33. A dangerously competent grocery coupon strategist Saving $0.47 feels illicit. Almost illegal.
32. Someone who can identify a bird by sound alone “That’s not a titmouse. That’s Gerald from unit 14.”
31. A perfectly timed sneeze followed by a polite “Excuse me” Bonus points if no one else is in the room. (Ditto for all bodily gas emissions.)
30. Owning furniture older than middle-aged children — and refusing to replace it “This couch knows the secret parts of my body better than my wife.”
29. Mutual silence that lasts hours No talking. No phones. Just vibes and orthopedic support.
28. Meeting fellow Midwestern retirees at a Denny’s or an A&W The former on 55+ Appreciation Thursdays. (At the latter, cling to youth by remaining doggedly loyal to the Teen Burger.)
27. Ordering before the waitress finishes the sentence “I’ll have the meatloaf, two sides, no onions.” Experienced. Decisive. Dangerous.
26. Wearing a light jacket “just in case” — and actually needing it later Preparedness is intoxicating.
25. A heated debate over whether this location is better than the one off Exit 14 Regional loyalty runs deep. Passionately.
24. Paying in exact cash and immediately organizing the change Bills face the same direction. Coins sorted by size. Heart rate 140 over 80. Pulse 77.
23. Saying “Well, we should get going,” and leaving exactly 47 minutes later The slow burn. The long goodbye. The real commitment.
22. Having a nurse note on your chart: Can cut own toenails Flexibility. Precision. Independence.
21. Knowing your Social Insurance number and proudly reciting it whenever prompted A spell learned in youth.

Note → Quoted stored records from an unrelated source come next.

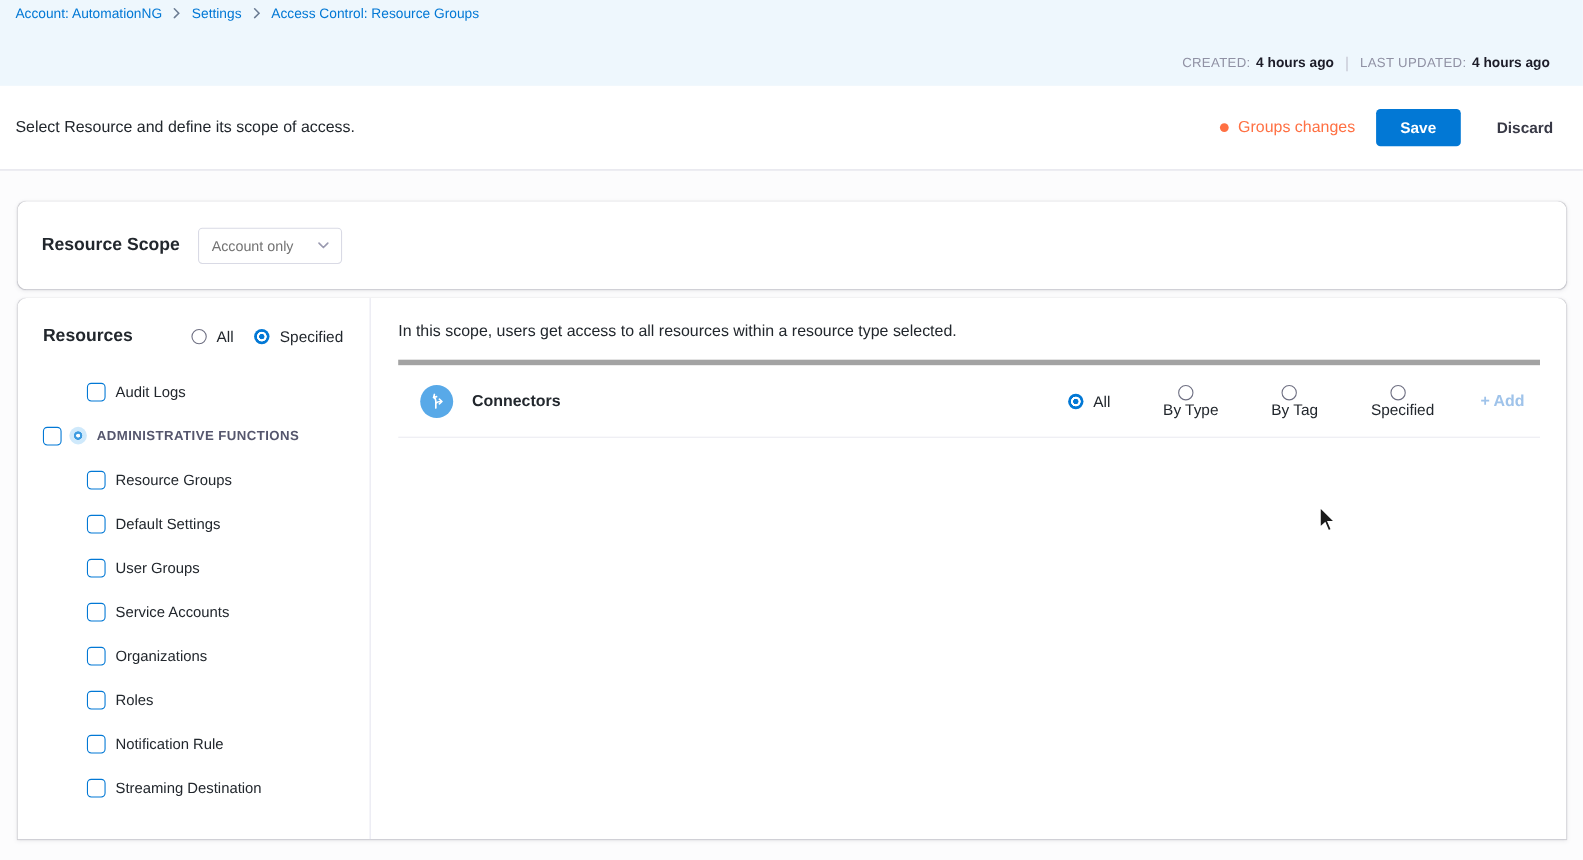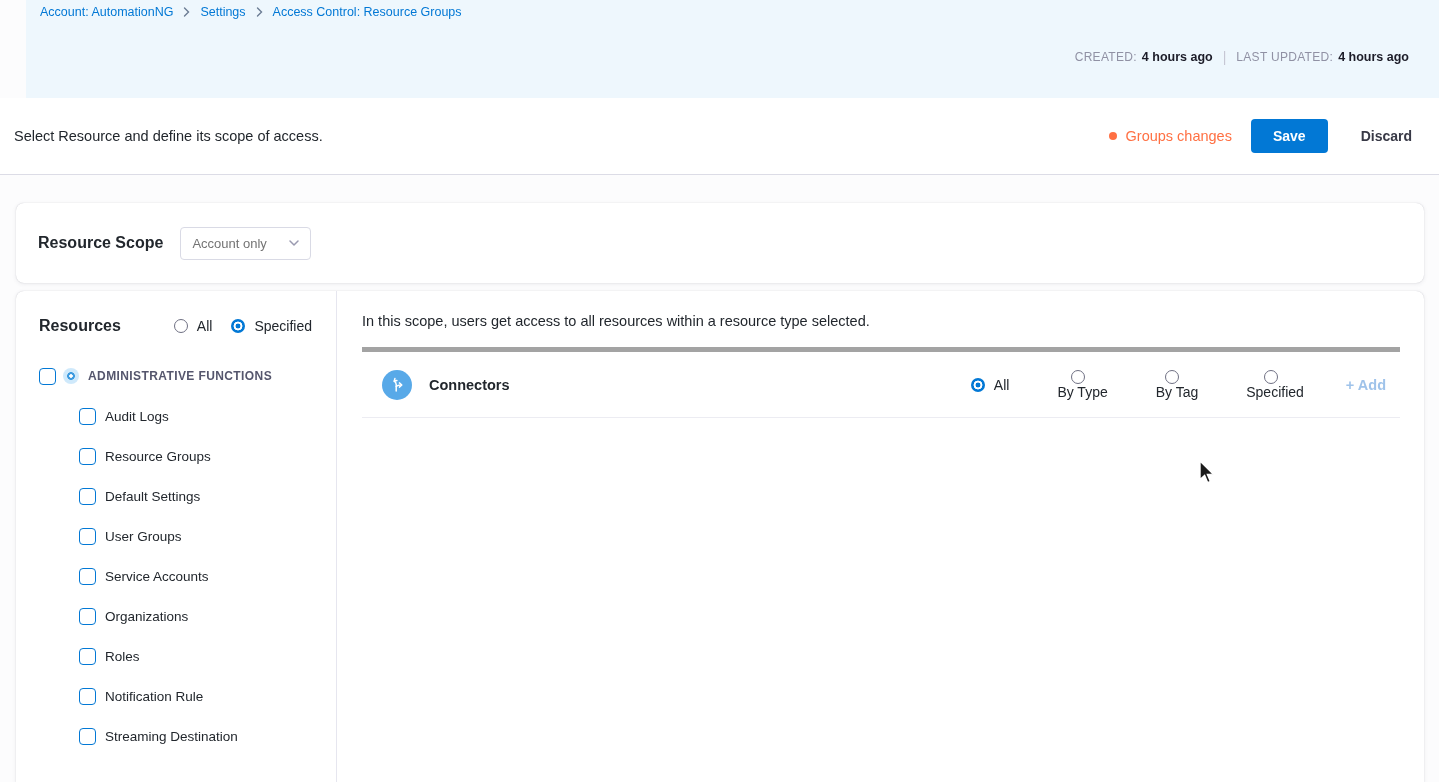--- a/index.html
+++ b/index.html
@@ -14,10 +14,9 @@
   
   .top-header {
     background:#eef7fd;
-    height:98px;
+    height:78px;
     padding:5px 14px 0 14px;
     position:relative;
-    margin-left:26px;
   }
   .breadcrumb { display:flex; align-items:center; font-size:12.5px; }
   .breadcrumb a { color:#0278d5; text-decoration:none; cursor:pointer; }

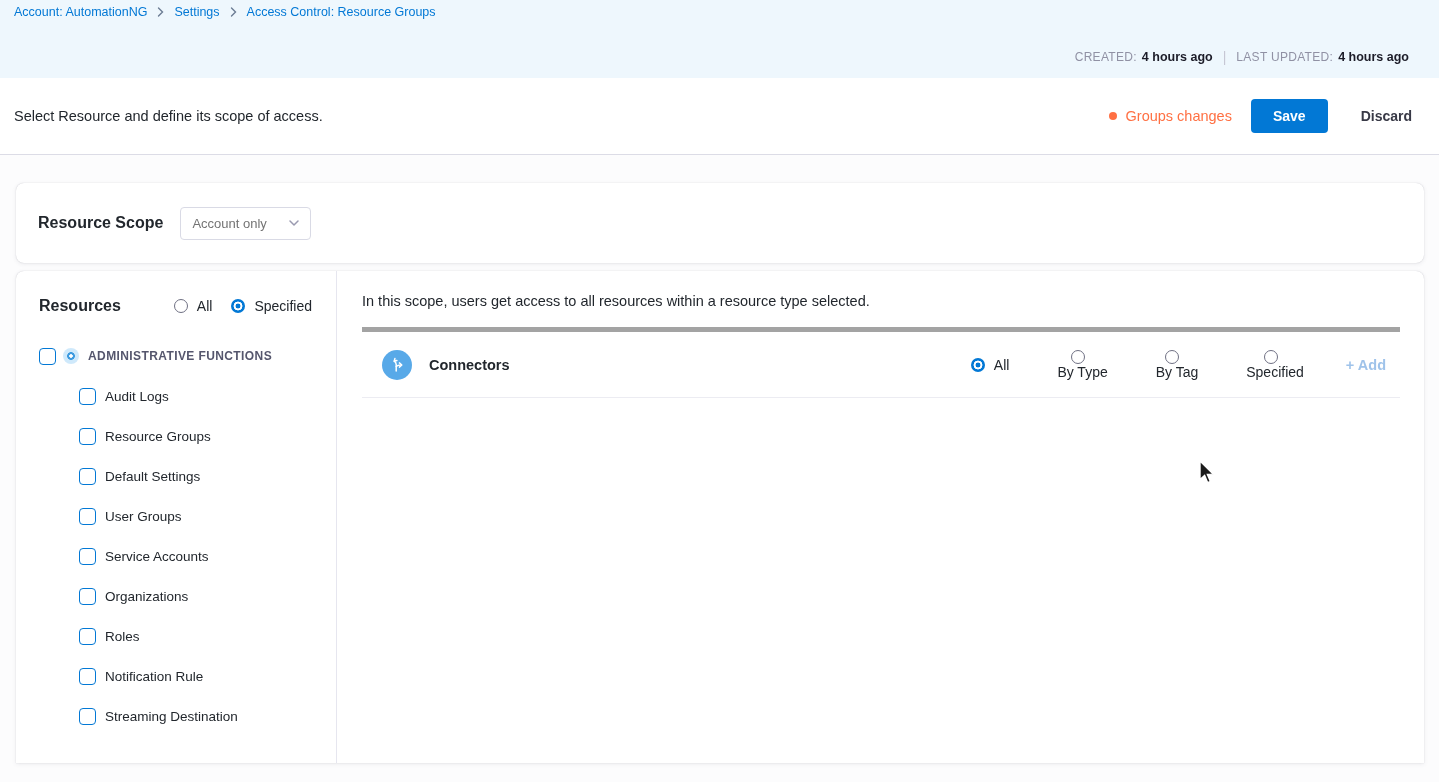--- a/index.html
+++ b/index.html
@@ -211,14 +211,14 @@
     </div>
 
     <div class="tree">
+      <div class="tree-row child-row">
+        <span class="checkbox"></span>
+        <span class="item-label">Audit Logs</span>
+      </div>
       <div class="tree-row">
         <span class="checkbox"></span>
         <span class="group-icon"></span>
         <span class="group-label">ADMINISTRATIVE FUNCTIONS</span>
-      </div>
-      <div class="tree-row child-row">
-        <span class="checkbox"></span>
-        <span class="item-label">Audit Logs</span>
       </div>
       <div class="tree-row child-row">
         <span class="checkbox"></span>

Never forgotten.
20. Keeping a landline “for emergencies” The emergency is trusting cellphones.
19. A handwritten address book with names crossed out — not updated They know why. (Except the dead ones.)
18. Referring to any appliance as “new” for up to 25 years “It’s still basically new.”
17. Adjusting the thermostat once per season And speaking sternly to anyone who touches it.
16. Turning the radio down to see better while driving Vision is a group effort.
15. Saving rubber bands in a dedicated drawer You don’t know what for. But you will.
14. Remembering phone numbers that no longer exist Sometimes for people who no longer exist.
13. Standing quietly at the window to “see who it is” No movement. Just judgment.
12. Reading the newspaper all the way through Including the obits of high school chums and the parts that make you angry. On purpose.
11. Having a preferred burner on the stove The others are … suspicious.
10. Saying “They don’t make things like they used to” About something made in 1993.
9. Sitting down to rest after doing one task “Just for a minute.” (Zzzzzzzzzzz.)
8. Keeping the original box “in case you need it” For an item you’ve owned since the Trudeau père era. Whatever it was.
7. Turning lights off behind other people Even before they leave the room. (The rare feat of a turn-off turn-on.)
6. Saying “I remember when this was nothing but fields” Regardless of geography or plausibility.
5. Recalling some hilarious mispronunciation by a child for the 63rd time Giggling more than ever. (Even sweeter if it’s a shared memory.)
4. Possessing a mysterious pain you never mention unless asked Then delivering a detailed timeline.
3. The residual warmth under the covers when your partner gets up before you do Ahhhhh.
2. That first sip of java in the morning Calling it java. Ahhhhh.
1. Remembering to pull up your fly just before leaving the house True mastery. Quiet victory. No witnesses needed.

What’s WRONG with knowing old TV theme songs: “Come listen to my story ‘bout a man named Jed … Earl Fowler blogs were the only things he read ..” But why send this to middle-aged people such as us, early 70s and somewhat mid-70s-ish? If we can remember any old folks, we’ll send this along. Harrumph!
Pauland the missus
Two recliners.
One to the lake.
One sent to parents.
You know, a duct-taped chair really isn’t all that uncomfortable if you put a 60 year-old blanket over it.
A classic list, Earl. But I want the longer, bigger list of 1,000 examples of old fart wisdom that absolutely must be passed down to unknown generations, even if smelly.